I'm thinking that it might be time to hold a poll and see if you should be here. I just don't think that you are capable of keeping it non-abrasive around here.
|
|
|
Post by loudaab on Apr 9, 2007 14:08:15 GMT -5
Also PEW, if you knew the history and if you'd bother to maybe read Legs McNeil's book "Please Kill Me", the term punk had it's origins in a couple of places. 1. It is that which was a magazine of the same name in NYC that covered what was a new and exciting burgeoning music scene. 2. They had used it because it referred to the male hustlers down in the lower east side where CBGB's (RIP) was housed and felt as though they didn't fit in anywhere else. New Wave has always been and will always be a term used by Record Executives who used it as a selling tool to break weirder artists into the mainstream without the stigma of the term "punk" that was associated with it at the time because it would limit their selling power. In the documentary "Punk", just about every Punk artist interviewed cited this as the real reason and the whole thing was quite humorous to them. I'll trust the artists and people like Ken and Bow who actually lived in that time over Sire records, self-professed elitist "rockists", and anyone who thinks that it's a positive to be called a "scenester". skvor, youre not telling me anythng new here. I've read Please Kill Me and several other books about the origins of punk. And as for whether you shoudl use teh term Punk or New Wave, instead of trusting the artists and people like Ken and Bow who actually lived in that time, I suggest you do some reading and research, listen to the music in question and then use YOUR OWN MIND to decide which term to use. If Bow and Ken want to use Punk to describe Blondie and Devo, then that is there choice. But it really makes them look uninformed and shackled to a mainstream vantage point to people who know the difference between Punk and New Wave (people who you label as elitists simply beacause they have spent the time and effort doing the research). By the Way, jac has said he used the term "New Wave" to describe these bands and Jac is also from that time. So why are you dismissing his take over Ken and Bows? (I mean if that is yoru only criteria fro using one term or the other--like you say it is?)
|
|
|
Post by skvorisdeadsorta on Apr 9, 2007 14:44:58 GMT -5
PEW, if I remember correctly, you are the same individual who has misquoted "Rip It Up And Start It Again" time and time again. "New Wave" was nothing more than shit heads like the Romantics in skinny ties singing bad power pop songs that were sped up a little bit. It's a marketing term and nothing more, plain and simple.

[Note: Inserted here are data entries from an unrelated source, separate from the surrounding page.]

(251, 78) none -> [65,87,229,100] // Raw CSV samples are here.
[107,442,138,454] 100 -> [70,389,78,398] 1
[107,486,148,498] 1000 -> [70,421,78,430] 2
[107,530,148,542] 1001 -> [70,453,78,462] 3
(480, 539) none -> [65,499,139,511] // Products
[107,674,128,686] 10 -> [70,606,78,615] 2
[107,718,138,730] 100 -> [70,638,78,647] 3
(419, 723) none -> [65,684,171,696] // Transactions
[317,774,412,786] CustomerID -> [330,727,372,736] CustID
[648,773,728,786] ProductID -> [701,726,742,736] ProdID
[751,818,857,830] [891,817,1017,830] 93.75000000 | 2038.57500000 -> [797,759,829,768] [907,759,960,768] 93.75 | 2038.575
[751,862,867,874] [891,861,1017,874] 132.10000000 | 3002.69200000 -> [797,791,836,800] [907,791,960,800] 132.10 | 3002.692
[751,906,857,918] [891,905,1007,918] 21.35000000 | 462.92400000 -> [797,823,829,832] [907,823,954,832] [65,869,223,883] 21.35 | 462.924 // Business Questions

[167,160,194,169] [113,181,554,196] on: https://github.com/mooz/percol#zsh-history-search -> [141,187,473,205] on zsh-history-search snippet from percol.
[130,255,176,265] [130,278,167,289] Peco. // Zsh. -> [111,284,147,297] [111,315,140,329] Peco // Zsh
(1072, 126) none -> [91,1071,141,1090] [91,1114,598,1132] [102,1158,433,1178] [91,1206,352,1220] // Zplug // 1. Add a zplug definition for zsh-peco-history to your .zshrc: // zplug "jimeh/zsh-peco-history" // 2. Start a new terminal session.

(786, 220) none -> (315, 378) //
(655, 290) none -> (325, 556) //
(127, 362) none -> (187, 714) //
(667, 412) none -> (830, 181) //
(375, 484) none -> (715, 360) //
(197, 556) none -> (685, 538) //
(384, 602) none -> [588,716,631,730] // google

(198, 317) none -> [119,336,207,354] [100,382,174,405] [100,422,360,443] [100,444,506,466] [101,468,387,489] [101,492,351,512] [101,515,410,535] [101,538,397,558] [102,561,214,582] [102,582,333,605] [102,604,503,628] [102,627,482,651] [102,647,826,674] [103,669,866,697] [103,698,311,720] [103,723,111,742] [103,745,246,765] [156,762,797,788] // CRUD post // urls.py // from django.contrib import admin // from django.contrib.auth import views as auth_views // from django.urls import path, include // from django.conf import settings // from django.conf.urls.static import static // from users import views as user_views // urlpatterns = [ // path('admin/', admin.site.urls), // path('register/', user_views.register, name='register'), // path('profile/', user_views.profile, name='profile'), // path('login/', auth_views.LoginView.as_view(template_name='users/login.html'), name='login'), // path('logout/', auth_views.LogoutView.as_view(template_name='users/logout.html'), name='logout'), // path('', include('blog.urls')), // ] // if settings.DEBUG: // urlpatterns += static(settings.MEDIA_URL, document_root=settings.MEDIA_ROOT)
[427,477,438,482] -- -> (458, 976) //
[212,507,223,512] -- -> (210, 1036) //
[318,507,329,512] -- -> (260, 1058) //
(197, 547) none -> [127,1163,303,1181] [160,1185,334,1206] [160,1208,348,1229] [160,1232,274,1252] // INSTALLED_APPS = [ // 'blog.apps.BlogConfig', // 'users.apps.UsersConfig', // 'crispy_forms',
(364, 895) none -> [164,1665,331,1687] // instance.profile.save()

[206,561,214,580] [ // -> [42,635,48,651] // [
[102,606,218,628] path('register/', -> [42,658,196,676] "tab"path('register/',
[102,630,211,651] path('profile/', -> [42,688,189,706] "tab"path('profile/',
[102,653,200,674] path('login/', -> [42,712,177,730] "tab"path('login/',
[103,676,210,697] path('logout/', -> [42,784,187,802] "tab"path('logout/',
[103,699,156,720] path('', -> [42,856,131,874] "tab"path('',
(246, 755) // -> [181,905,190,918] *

Again with your prissy diatribes actually being so self-important as to shake a finger at me as being not read on the issue is just ridiculous. I have nothing to prove and the fact that I disagree with you doesn't make me uninformed on the issue.
JAC can use the term "new wave" if he wants to but I'm still going to courteously disagree with him unlike the insane meglomania that you seem to be taking a little too much in.